[Activity] Show only those lines of the entries where the string "index" is found.

[Web page edit records]
+===+

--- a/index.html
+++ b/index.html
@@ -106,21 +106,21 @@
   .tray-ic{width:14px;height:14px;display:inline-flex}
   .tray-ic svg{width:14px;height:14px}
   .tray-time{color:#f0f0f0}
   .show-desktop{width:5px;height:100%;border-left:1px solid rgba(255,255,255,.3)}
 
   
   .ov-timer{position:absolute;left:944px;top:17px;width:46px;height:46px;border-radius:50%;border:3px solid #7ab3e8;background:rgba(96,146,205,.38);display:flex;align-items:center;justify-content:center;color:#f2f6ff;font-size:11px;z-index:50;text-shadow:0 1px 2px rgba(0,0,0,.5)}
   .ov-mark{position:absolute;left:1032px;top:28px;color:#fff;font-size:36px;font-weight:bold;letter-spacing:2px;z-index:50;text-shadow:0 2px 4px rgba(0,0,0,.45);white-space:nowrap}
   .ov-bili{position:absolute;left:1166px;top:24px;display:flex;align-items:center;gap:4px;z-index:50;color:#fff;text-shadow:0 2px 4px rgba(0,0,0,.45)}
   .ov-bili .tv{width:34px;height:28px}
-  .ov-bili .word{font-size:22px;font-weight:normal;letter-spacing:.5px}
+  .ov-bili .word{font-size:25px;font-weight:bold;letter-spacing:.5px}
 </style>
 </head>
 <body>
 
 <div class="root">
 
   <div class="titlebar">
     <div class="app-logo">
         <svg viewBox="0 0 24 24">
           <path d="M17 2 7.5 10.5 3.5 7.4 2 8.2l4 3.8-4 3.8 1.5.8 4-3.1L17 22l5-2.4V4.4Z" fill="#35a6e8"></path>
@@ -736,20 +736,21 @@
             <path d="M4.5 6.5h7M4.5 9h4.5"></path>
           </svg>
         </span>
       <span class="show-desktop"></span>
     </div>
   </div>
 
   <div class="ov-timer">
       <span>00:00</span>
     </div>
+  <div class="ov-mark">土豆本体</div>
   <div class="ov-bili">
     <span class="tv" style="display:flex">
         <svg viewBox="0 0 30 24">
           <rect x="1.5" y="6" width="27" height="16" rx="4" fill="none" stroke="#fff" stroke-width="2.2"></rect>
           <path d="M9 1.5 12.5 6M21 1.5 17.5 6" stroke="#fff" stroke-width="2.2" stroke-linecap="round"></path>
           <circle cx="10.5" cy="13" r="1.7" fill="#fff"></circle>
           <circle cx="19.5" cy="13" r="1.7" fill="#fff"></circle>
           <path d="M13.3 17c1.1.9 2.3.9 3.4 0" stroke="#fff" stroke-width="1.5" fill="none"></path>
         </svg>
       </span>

+===+

[Result of the exercise]
--- a/index.html
+++ b/index.html
   .ov-timer{position:absolute;left:944px;top:17px;width:46px;height:46px;border-radius:50%;border:3px solid #7ab3e8;background:rgba(96,146,205,.38);display:flex;align-items:center;justify-content:center;color:#f2f6ff;font-size:11px;z-index:50;text-shadow:0 1px 2px rgba(0,0,0,.5)}
   .ov-mark{position:absolute;left:1032px;top:28px;color:#fff;font-size:36px;font-weight:bold;letter-spacing:2px;z-index:50;text-shadow:0 2px 4px rgba(0,0,0,.45);white-space:nowrap}
   .ov-bili{position:absolute;left:1166px;top:24px;display:flex;align-items:center;gap:4px;z-index:50;color:#fff;text-shadow:0 2px 4px rgba(0,0,0,.45)}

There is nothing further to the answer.